Synthetic Rhino Horns Are Being Created to Flood Markets and Eradicate Poaching

Very smart or Gresham's revenge?

From Futurism:
In Brief
Startup Pembient has proposed fabricating synthetic rhino horns that are indistinguishable from real horns. However, conservationists are worried that flooding the market with fake horns will actually drive up prices for real ones.
Cheating the Black Market
Since 2007, instances of rhino poaching in South Africa have increased by 9,000 percent, according to the World Wildlife Fund (WWF). The non-profit conservation group Save the Rhino estimates that 1,054 of the animals were illegally killed in 2016. To battle this horrifying trend, biotech startup Pembient hopes to undermine black market sales by creating synthetic rhino horns that are practically indistinguishable from real horns, down to the molecular level.

Pembient CEO and co-founder Matthew Markus thinks flooding the market with these synthetic rhino horns will be more effective than simply trying to stop rhino poaching.

“If you cordon rhino horn off, you create this prohibition mindset,” he told Business Insider. “And that engenders crime, corruption, and everything else that comes with a black market.” He hopes that by increasing the overall supply of horns, his company’s synthetic horns will lower the incentive for poachers to kill rhinos for real ones.

Unintended Effect
In part, rhino horns are popular thanks to their perceived medical benefits. Practitioners of traditional Asian medicine use powdered rhino horn for everything from hangover cures to cancer treatments. However, rhino horns are composed primarily of keratin, the same substance that makes up the hair on your head. A tea made from the clippings found on the floor of your local barbershop likely has the same healing properties as one of these horns....MORE
Just make sure the poachers don't put rhinos on the blockchain.
See "All I Asked Was 'Is the Red Snapper Good Here?'" for provenance and Provenance:
Wary, yet curious, reader might be wondering "What are they going on about now?"
This:
http://ftalphaville.ft.com/files/2016/09/Screen-Shot-2016-09-01-at-11.52.26.png
You may recall that some years ago the very connected (Tiger Management founder Julian Robertson's Robertson Foundation, Geneva-based British billionaire Alan Parker's Oak Foundation, Bloomberg Philanthropies, Rockefeller Bros. et al) Oceana issued a report that huge amounts of seafood were not what they purported to be.

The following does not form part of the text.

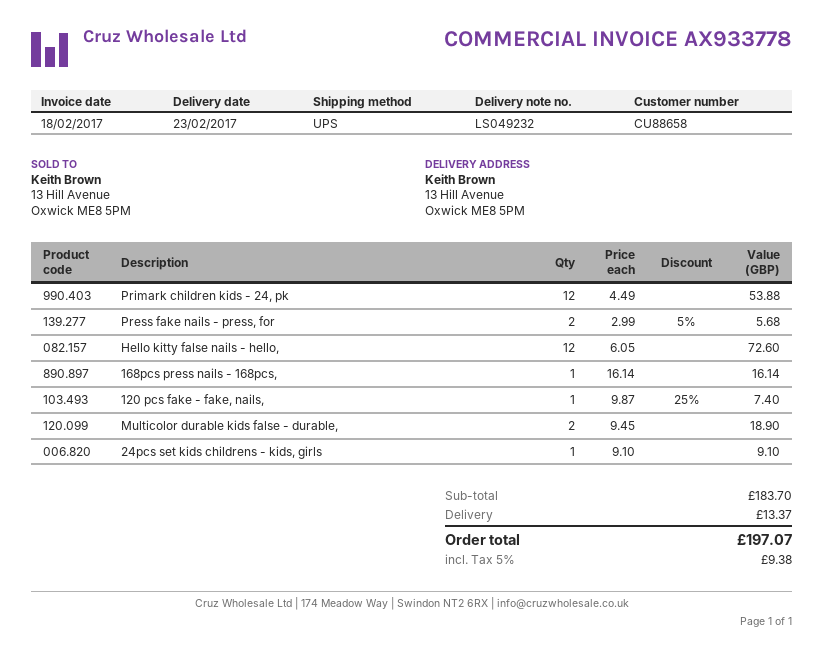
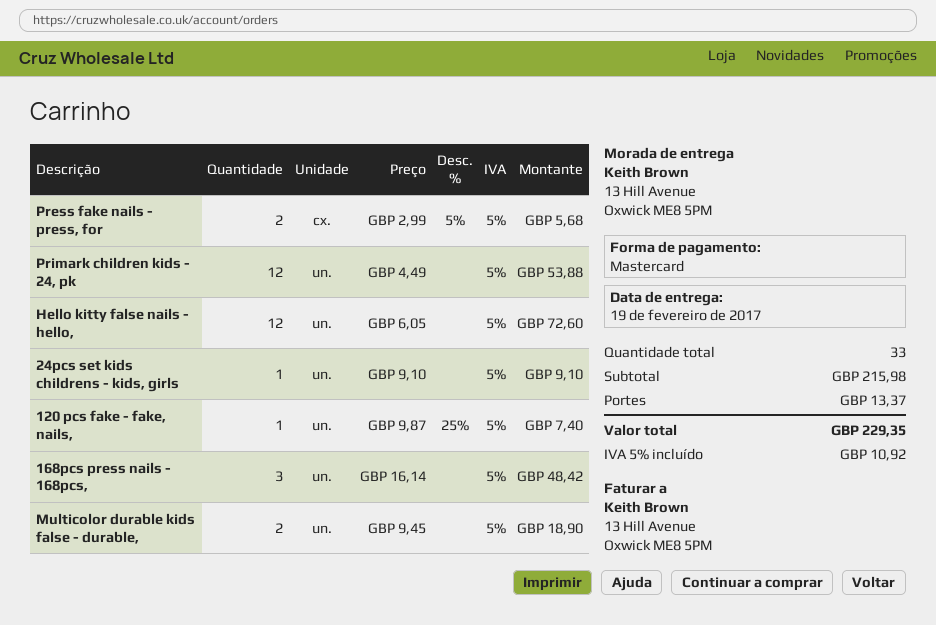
delivery date: 2017-02-23 -> 2017-02-19
168pcs press nails - 168pcs,: 1 x 16.14 = 16.14 -> 3 x 16.14 = 48.42
subtotal: 183.70 -> 215.98
tax: 5% = 9.38 -> 5% = 10.92
total: 197.07 -> 229.35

Specifically in New York City they found, via DNA analysis, "39 percent of the 142 seafood samples collected and DNA tested from grocery stores, restaurants and sushi venues were mislabeled."

Interestingly, Oceana's approach is a bit different from many conservancy organizations, highlighted by the greeting on their homepage:  
Restoring the ocean could feed 1 billion people a healthy seafood meal every day.
They understand the oceans are a resource whose use can be optimized.

Since the report came out (discussed here at Forbes, Dec. 2012) we've been paying attention to efforts to track fishy provenance, granted that this is more out of taste considerations than ecology, but paying attention nonetheless..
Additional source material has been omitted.